# Ettirgen make fiili ve zamanları



## ibraheemkhalil

Selam arkadaşlar 
Aşağıdaki cümlelerin zamanını söyleye bilirmisiniz 
He got me crying
He get me crying 
Bildiğim kadarıyla make ettirgeni şimdiki zaman olması için get +subject+ing  lazımmış 

Herkese teşekkürler


----------



## misi2991

İlk cümle geçmiş zaman, ikincisi ise geniş zaman. Yalnız ikinci cümlede özne yüklem uyumsuzluğu var.


ibraheemkhalil said:


> Bildiğim kadarıyla make ettirgeni şimdiki zaman olması için get +subject+ing lazımmış


İlk kez böyle bir şey duyuyorum.


----------



## Rallino

"Bildiğim kadarıyla make ettirgeni şimdiki zaman olması için get +subject+ing lazımmış" - ben bu cümleyle ne demek istediğinizi bile anlamadım.


----------



## ibraheemkhalil

misi2991 said:


> İlk cümle geçmiş zaman, ikincisi ise geniş zaman. Yalnız ikinci cümlede özne yüklem uyumsuzluğu var.
> 
> İlk kez böyle bir şey duyuyorum.


İşte kanıtı dediğinin 
Get Someone To Verb / Get Someone Verb-Ing?


----------



## ibraheemkhalil

Rallino said:


> "Bildiğim kadarıyla make ettirgeni şimdiki zaman olması için get +subject+ing lazımmış" - ben bu cümleyle ne demek istediğinizi bile anlamadım.
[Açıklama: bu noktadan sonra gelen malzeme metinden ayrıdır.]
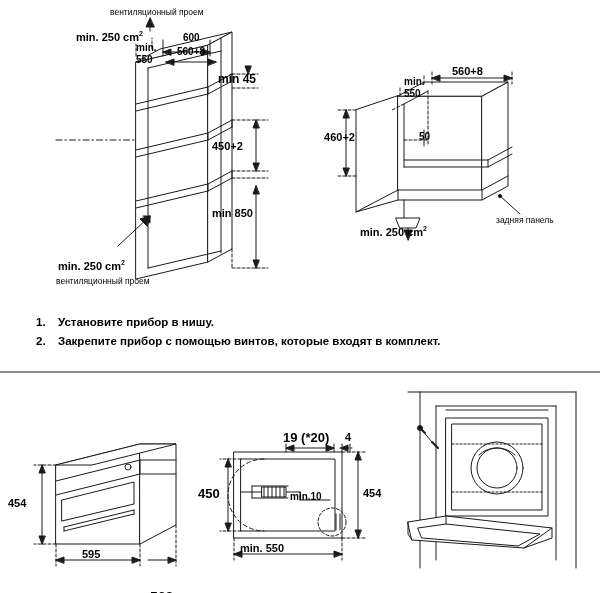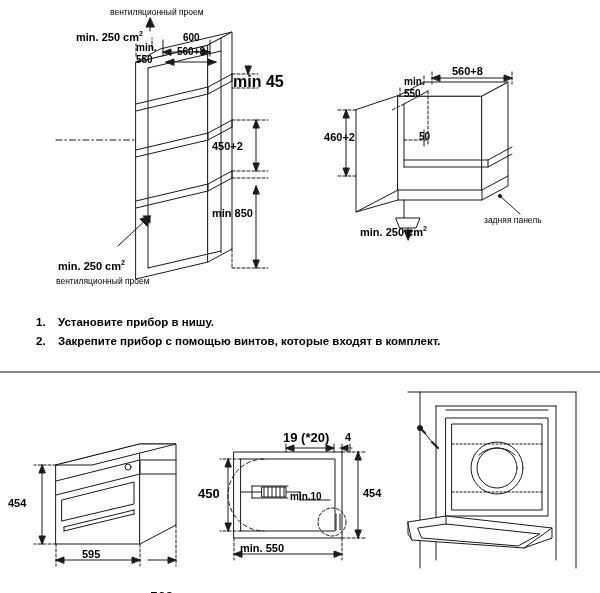--- a/index.html
+++ b/index.html
@@ -303,7 +303,7 @@
   <div class="lbl" style="left:136px; top:42px; font-size:10px;">min.<br>550</div>
   <div class="lbl" style="left:183px; top:32px; font-size:10px;">600</div>
   <div class="lbl" style="left:177px; top:46px; font-size:10px;">560+8</div>
-  <div class="lbl" style="left:233px; top:73px; font-size:16px;">min 45</div>
+  <div class="lbl" style="left:218px; top:73px; font-size:12px;">min 45</div>
   <div class="lbl" style="left:212px; top:140px; font-size:11px;">450+2</div>
   <div class="lbl" style="left:212px; top:207px; font-size:11px;text-align:center;">min 850</div>
   <div class="lbl" style="left:58px; top:259px;">min. 250 cm<sup style="font-size:7px;">2</sup></div>

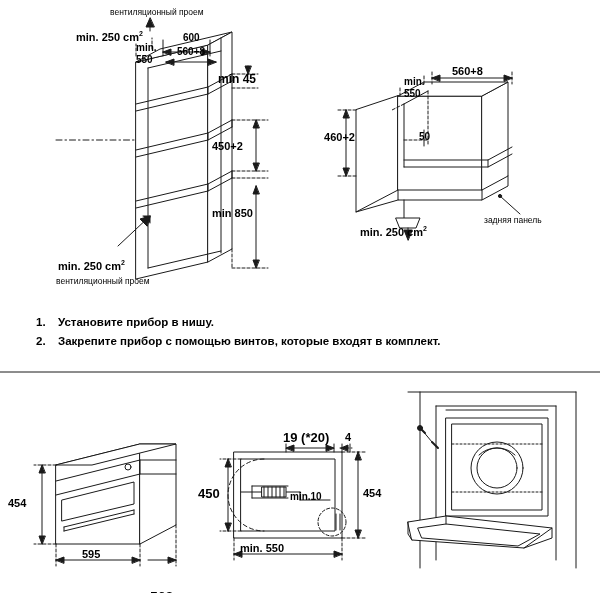--- a/index.html
+++ b/index.html
@@ -314,7 +314,7 @@
   <div class="lbl" style="left:355px; top:131px; font-size:11px; text-align:left; transform:translateX(-100%);">460+2</div>
   <div class="lbl" style="left:404px; top:131px; font-size:10px;padding-left:15px;">50</div>
   <div class="lbl" style="left:360px; top:225px;">min. 250 cm<sup style="font-size:7px;">2</sup></div>
-  <div class="lbl small" style="left:484px; top:216px;">задняя панель</div>
+  <div class="lbl small" style="left:496px; top:216px;">задняя панель</div>
 
   <div class="instructions">
     <div class="instr-row">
Acaba ilk cümle beni ağlatıyor mu


misi2991 said:


> İlk cümle geçmiş zaman, ikincisi ise geniş zaman. Yalnız ikinci cümlede özne yüklem uyumsuzluğu var.
> 
> İlk kez böyle bir şey duyuyorum.


Rica etsem arkadaşım bu cümleleri Türkçe'ye çevirebilirmisiniz


----------



## Rallino

He got me crying = Beni ağlattı (Ama kendisi bana fiziksel olarak bir şey yaptığı için değil. Adam bir hikâye anlattı belki de, bu da beni duygulandırdı.)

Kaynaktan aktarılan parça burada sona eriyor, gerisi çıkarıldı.